2) It has piss poor memory management. Up to the ridiculous point of never releasing memory to the OS. This means that a particular VM is constantly using the peak value of memory. Combine with the excellent Linux disk cache (whose performance the JVM hampers) and Java is tossing away a performance boost that PHP gladly uses to race away. On setups where the VM coexists with a database, the memory hogging behavior worsens the scenario even more.
Hi there Mario.
I’m a TextMate fan too but sometimes need a similar (read: as good as) product for Linux because some times my girlfried steals my mac (shh designers…) and the time it takes me to (re-)learn how to make good use of Gedit is not acceptable.
However i’ve recently started using Komodo Edit (for mac and linux) and it seems to be a preety good tool. Have you tried it yet?
“The JVM is just not performant enough. It does not compare to the speed it shows on Solaris.”
I find this a bit hard to believe… Are you sure you are using the server VM on Linux? I’m not sure, but I think it’s the default on Solaris, but everywhere else it’s only picked up by default if the box has more than 2Gb of RAM _and_ two or more CPUs.
RE someone’s comment above: “If you need to comment code to make it understandable, the code is bad, rewrite it.”
You see a lot of this bandied around and it is wrong. I’ll tell you why.
I am a PeopleSoft developer, yes real enterprise stuff but I’m not putting it over anyone, PeopleTool/Code has a lot of catching up to do with most languages, I mostly hate it. I’ll get to that.
The thing is with Enterprise code there is a lot of business logic, well it’s all business logic really, 100%. When the programmer writes the logic as code they can make a mistake, there is a LOT of complex, interacting, dynamic, sometimes poorly analysed (correct spelling in the queen’s English) business logic.
Sure we can understand the code the programmer has written but what was the logic SUPPOSED to be, in plain English/German whatever?
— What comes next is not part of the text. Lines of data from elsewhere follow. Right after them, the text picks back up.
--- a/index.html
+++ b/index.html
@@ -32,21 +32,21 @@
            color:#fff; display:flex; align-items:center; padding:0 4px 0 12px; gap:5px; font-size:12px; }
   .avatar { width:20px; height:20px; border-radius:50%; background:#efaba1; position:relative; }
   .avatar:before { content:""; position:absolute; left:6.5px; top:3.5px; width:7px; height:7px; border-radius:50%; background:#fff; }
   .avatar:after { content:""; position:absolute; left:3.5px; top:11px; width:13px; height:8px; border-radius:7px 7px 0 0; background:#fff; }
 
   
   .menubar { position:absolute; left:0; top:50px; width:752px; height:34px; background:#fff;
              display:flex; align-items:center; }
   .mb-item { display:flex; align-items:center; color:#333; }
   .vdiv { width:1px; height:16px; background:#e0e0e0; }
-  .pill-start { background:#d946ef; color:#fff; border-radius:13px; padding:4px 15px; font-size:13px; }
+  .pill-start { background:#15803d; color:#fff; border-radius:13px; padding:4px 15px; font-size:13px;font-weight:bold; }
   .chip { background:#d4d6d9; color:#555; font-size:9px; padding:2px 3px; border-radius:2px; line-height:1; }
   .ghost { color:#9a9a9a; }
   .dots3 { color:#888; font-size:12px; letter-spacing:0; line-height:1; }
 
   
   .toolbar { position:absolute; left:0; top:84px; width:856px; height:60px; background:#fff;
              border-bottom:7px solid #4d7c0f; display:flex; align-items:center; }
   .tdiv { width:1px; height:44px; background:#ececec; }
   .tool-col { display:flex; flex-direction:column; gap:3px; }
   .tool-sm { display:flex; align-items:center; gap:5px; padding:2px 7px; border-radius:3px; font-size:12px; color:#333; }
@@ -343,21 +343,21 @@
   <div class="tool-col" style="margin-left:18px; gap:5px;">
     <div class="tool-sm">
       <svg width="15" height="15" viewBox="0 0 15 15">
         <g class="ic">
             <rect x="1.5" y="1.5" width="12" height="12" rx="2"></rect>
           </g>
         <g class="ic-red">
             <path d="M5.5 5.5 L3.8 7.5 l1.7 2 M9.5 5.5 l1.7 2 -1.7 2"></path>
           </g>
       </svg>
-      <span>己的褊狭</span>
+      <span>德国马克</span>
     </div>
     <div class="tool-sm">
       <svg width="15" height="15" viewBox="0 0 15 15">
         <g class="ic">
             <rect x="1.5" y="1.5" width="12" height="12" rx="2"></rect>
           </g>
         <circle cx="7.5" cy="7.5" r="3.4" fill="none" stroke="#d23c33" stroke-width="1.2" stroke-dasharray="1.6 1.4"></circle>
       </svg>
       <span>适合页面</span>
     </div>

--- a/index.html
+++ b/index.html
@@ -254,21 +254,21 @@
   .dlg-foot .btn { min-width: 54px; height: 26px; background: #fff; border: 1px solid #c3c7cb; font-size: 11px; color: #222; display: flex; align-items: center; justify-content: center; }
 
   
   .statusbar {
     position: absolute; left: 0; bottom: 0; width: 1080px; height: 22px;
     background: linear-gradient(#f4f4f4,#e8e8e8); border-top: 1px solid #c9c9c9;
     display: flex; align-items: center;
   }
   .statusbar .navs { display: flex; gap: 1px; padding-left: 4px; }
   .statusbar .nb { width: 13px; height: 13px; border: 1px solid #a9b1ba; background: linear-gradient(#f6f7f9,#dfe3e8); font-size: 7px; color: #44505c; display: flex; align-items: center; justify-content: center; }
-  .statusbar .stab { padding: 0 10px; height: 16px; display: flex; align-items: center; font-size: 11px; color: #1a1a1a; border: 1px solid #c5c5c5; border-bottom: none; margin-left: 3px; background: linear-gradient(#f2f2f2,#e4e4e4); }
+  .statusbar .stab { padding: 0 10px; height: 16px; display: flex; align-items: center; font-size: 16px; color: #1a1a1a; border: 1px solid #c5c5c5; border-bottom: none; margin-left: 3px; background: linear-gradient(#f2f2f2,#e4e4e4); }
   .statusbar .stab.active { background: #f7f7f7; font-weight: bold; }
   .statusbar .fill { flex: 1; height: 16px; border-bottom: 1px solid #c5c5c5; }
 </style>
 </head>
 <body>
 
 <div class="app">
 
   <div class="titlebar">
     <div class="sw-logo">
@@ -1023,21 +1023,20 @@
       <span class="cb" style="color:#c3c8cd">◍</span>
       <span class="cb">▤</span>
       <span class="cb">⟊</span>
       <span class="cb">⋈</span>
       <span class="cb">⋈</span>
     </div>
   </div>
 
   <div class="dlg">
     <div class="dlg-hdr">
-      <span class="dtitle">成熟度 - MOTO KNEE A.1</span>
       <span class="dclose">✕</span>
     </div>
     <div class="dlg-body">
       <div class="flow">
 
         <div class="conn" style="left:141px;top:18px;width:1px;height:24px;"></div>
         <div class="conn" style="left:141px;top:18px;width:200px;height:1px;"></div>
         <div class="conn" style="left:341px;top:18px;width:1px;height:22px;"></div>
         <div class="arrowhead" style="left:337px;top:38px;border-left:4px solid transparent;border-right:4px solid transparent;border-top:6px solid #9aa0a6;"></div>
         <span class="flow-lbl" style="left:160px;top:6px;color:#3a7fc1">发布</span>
What were you trying to do when you stuffed up (which is why I am now fixing your code), and for god sakes don’t make it so I have to spend 30 minutes digesting this massive SQL statement, complete with views that have their own massive SQL statements, just tell it to me in a simple comment man! Be reasonable, your poorly thought out, illogical, inconcise code is hard to follow especially when you use hundreds of unneccessary variables that all look the same: $AP_EP_RO & &AP_IP_RO & &AP_IP_RA.
So there you have my reasons for absolutely hating code with no comments. It is quicker to modify, debug and extend (usually poorly written, it’s the real world) code if it contains comments. They aren’t too hard to write are they?
So yeah PeopleCode/Tools (www.oracle.com) Put it this way, they have just introduced colour syntax highlighting. Need I say more? … But the framework, oh the framework, where you will use 50 lines of code in Rails, PCode will use 0, and have industrial strength security, cross-browser support, scalability, web services, WYSIWYG design tool… the list goes on.
But yeah, please comment your code so we know what you were trying to do/doing without having to lookup general designs, make phone calls to functional experts or digest hundreds of lines of rubbish/code.
MJ,
Commenting out code is always a good policy. I think that what Carlos said applies only to small applications.
Huge blocks of code which otherwise can not be splited up definitely need a comment introduction. Actually, it makes no sense at all not including comments: there’s no penalty on the application whatsoever since they’re ignored by the compiler (although they may influence an interpreter because it will have to ignore the lines in runtime).